• **Supplied data**:
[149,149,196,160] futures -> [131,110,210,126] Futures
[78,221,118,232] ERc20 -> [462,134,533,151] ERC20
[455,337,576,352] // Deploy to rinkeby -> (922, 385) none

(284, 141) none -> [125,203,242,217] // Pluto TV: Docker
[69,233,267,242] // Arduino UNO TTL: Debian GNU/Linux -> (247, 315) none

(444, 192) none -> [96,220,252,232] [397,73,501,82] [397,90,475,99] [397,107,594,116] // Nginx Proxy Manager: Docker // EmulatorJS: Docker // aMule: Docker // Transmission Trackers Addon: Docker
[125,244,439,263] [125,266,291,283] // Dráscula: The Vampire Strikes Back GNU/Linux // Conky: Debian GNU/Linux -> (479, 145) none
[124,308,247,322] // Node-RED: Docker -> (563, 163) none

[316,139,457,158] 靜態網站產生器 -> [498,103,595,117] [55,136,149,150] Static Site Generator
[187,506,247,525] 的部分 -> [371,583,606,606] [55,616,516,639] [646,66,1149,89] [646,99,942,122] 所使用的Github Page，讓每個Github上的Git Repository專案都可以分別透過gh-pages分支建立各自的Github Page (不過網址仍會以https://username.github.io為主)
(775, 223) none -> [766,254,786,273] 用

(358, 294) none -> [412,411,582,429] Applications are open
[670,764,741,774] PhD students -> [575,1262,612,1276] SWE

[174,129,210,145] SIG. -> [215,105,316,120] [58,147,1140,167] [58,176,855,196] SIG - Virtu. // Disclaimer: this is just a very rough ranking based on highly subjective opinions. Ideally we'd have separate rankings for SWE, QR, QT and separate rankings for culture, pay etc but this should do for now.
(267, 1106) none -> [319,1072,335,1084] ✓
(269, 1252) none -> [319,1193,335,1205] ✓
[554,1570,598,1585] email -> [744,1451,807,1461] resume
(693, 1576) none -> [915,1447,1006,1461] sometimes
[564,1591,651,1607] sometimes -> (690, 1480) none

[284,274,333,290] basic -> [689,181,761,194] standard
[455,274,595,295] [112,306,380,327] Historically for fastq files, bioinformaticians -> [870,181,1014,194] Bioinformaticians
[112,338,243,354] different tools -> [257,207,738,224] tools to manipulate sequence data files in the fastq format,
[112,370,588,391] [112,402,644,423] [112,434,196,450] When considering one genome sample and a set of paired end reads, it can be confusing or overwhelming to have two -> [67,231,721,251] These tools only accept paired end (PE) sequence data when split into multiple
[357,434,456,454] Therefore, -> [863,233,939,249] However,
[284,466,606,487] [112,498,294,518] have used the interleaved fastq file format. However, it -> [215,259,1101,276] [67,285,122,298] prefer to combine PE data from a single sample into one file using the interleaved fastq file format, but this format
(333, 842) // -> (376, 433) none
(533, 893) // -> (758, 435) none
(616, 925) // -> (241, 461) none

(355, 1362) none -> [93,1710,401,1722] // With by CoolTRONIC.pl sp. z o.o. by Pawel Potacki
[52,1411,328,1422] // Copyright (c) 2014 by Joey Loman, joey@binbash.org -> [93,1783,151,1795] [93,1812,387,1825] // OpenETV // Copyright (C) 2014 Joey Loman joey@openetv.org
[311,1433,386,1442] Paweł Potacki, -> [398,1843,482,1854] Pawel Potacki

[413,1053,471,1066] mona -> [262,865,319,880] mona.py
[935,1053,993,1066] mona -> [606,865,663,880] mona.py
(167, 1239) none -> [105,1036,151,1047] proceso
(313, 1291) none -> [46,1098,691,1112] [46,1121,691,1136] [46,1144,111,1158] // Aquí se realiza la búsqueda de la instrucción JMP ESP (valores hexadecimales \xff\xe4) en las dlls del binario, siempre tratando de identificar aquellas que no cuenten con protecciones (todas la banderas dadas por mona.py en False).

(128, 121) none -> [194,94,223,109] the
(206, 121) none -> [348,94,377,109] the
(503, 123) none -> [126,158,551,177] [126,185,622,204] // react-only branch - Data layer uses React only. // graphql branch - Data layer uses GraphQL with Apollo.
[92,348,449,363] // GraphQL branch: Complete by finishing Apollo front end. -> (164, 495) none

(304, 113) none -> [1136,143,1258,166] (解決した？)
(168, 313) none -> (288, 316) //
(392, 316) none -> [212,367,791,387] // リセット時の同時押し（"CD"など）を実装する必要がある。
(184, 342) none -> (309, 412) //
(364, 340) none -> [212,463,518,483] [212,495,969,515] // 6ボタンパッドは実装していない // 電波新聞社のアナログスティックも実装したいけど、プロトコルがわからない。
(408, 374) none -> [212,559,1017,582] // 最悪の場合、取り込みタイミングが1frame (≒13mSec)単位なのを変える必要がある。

• **What you need to do**: Among the entries above, the line containing "[413,1053,471,1066] mona ->", the line containing "(503, 123) none", and all lines between them are to be restated word for word; nothing else belongs in the reply.

• **Output**:
[413,1053,471,1066] mona -> [262,865,319,880] mona.py
[935,1053,993,1066] mona -> [606,865,663,880] mona.py
(167, 1239) none -> [105,1036,151,1047] proceso
(313, 1291) none -> [46,1098,691,1112] [46,1121,691,1136] [46,1144,111,1158] // Aquí se realiza la búsqueda de la instrucción JMP ESP (valores hexadecimales \xff\xe4) en las dlls del binario, siempre tratando de identificar aquellas que no cuenten con protecciones (todas la banderas dadas por mona.py en False).

(128, 121) none -> [194,94,223,109] the
(206, 121) none -> [348,94,377,109] the
(503, 123) none -> [126,158,551,177] [126,185,622,204] // react-only branch - Data layer uses React only. // graphql branch - Data layer uses GraphQL with Apollo.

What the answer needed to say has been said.